The question threw her off. She guzzled half her beer, took another, and popped off the cap. "Yeah, gymnastics. I had no coordination. Mom had dreams of an Olympic run. I fell off the balance beam once and cried for an hour. So I quit."
"How many lessons did you suffer through?"
Gen frowned. "Well, I finished up the term, of course. Then I never signed back up."
"Ever stop a book halfway if you don't like it?"
She shuddered with horror. "Are you kidding? If I start it, I finish it. I don't know how people sleep not knowing the ending."
"What if you order something at a restaurant and hate it? Do you send it back?"
"If it's cooked properly and I just dislike the flavor? Of course not. I clean the plate; it's my fault for choosing it."
"Hmm, interesting."
She glared at his back as he moved from a float to a steady backstroke. "What's interesting? And what's with the asinine questions?"

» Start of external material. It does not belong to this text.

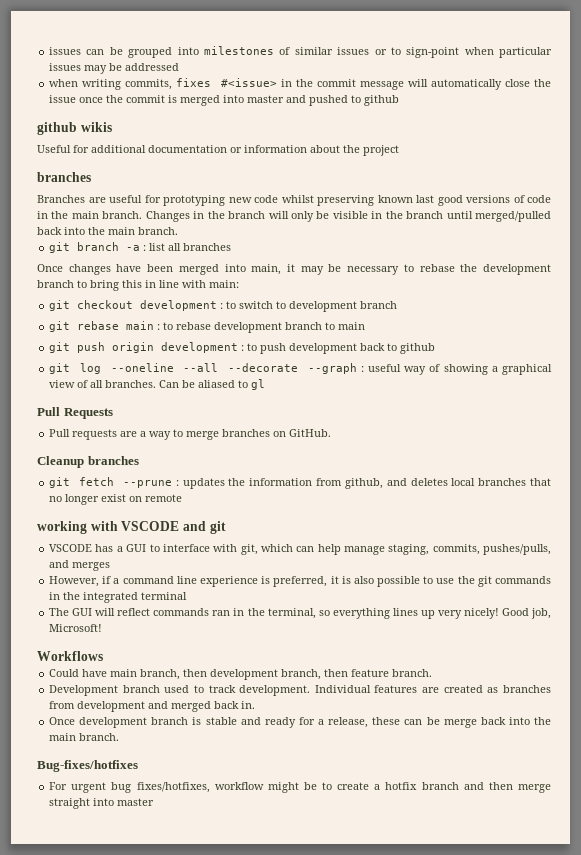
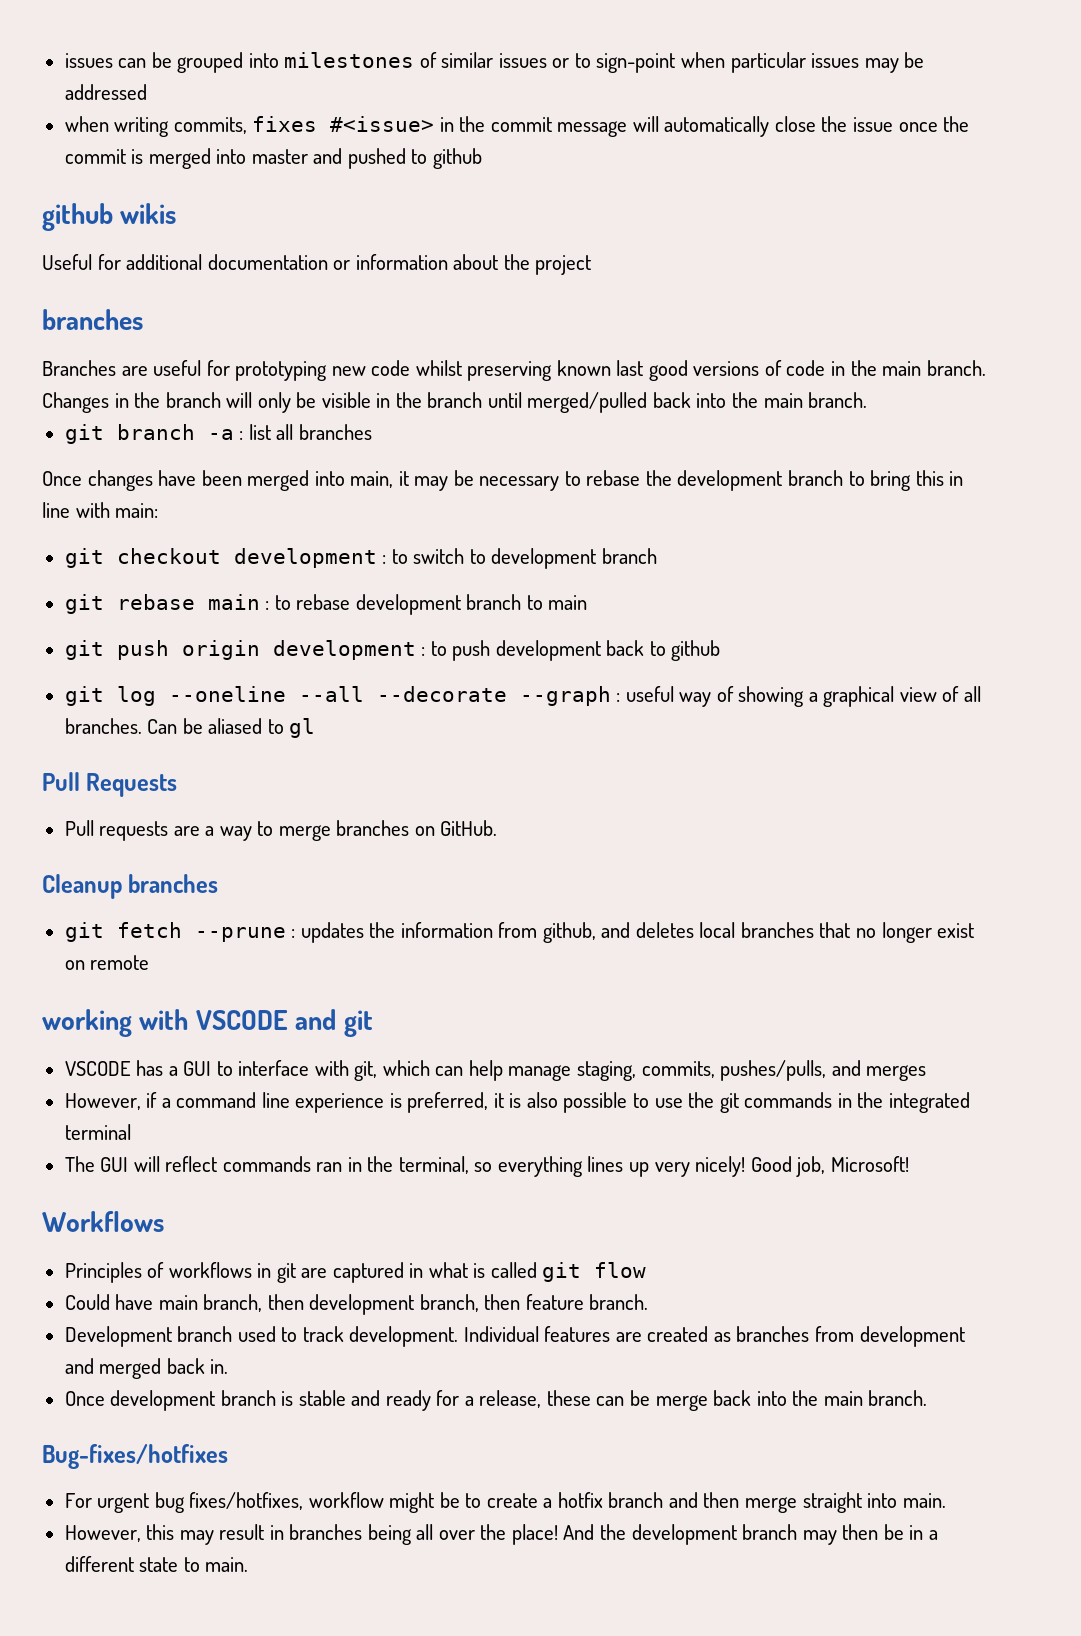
(103, 656) none -> [64,1262,647,1283] // Principles of workflows in git are captured in what is called git flow
[117,798,155,806] master -> [902,1493,946,1508] [64,1524,938,1545] [64,1556,249,1572] main. // However, this may result in branches being all over the place! And the development branch may then be in a different state to main.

"You take your choices seriously."
Gen tilted her chin up. "Of course. Choices mean consequences. Not following through is a type of failure."
"Or maybe it's just a good old-fashioned mistake you need to fix. Not every path in the road needs to be followed. Sometimes it's smarter to quit and go home."
His words burned through her, rising up and swallowing her whole until she shook with pent-up frustration and rage. "That means failure."
"No. Just a wrong turn."
His gentle voice scraped at her like spits of gravel. She practically shook with fury. When her father abandoned them, she'd made the decision to do everything right and never make trouble. She had--and her father came back. Her once-splintered family healed. Being good paid. Following the rules gave rewards. Wolfe didn't know what he was talking about. She jumped up from the rock, put her beer down, and walked to the edge of the dock. Her finger jabbed in the air. "Who are you to dump all this psychobabble on me? You're just as driven in work as I am. You detest failure, laziness, and mediocrity."
His laugh splintered the wooded silence. The sun began to sink slowly over the hill. Shadows danced from the swaying trees. "Yeah, I do. You look mad."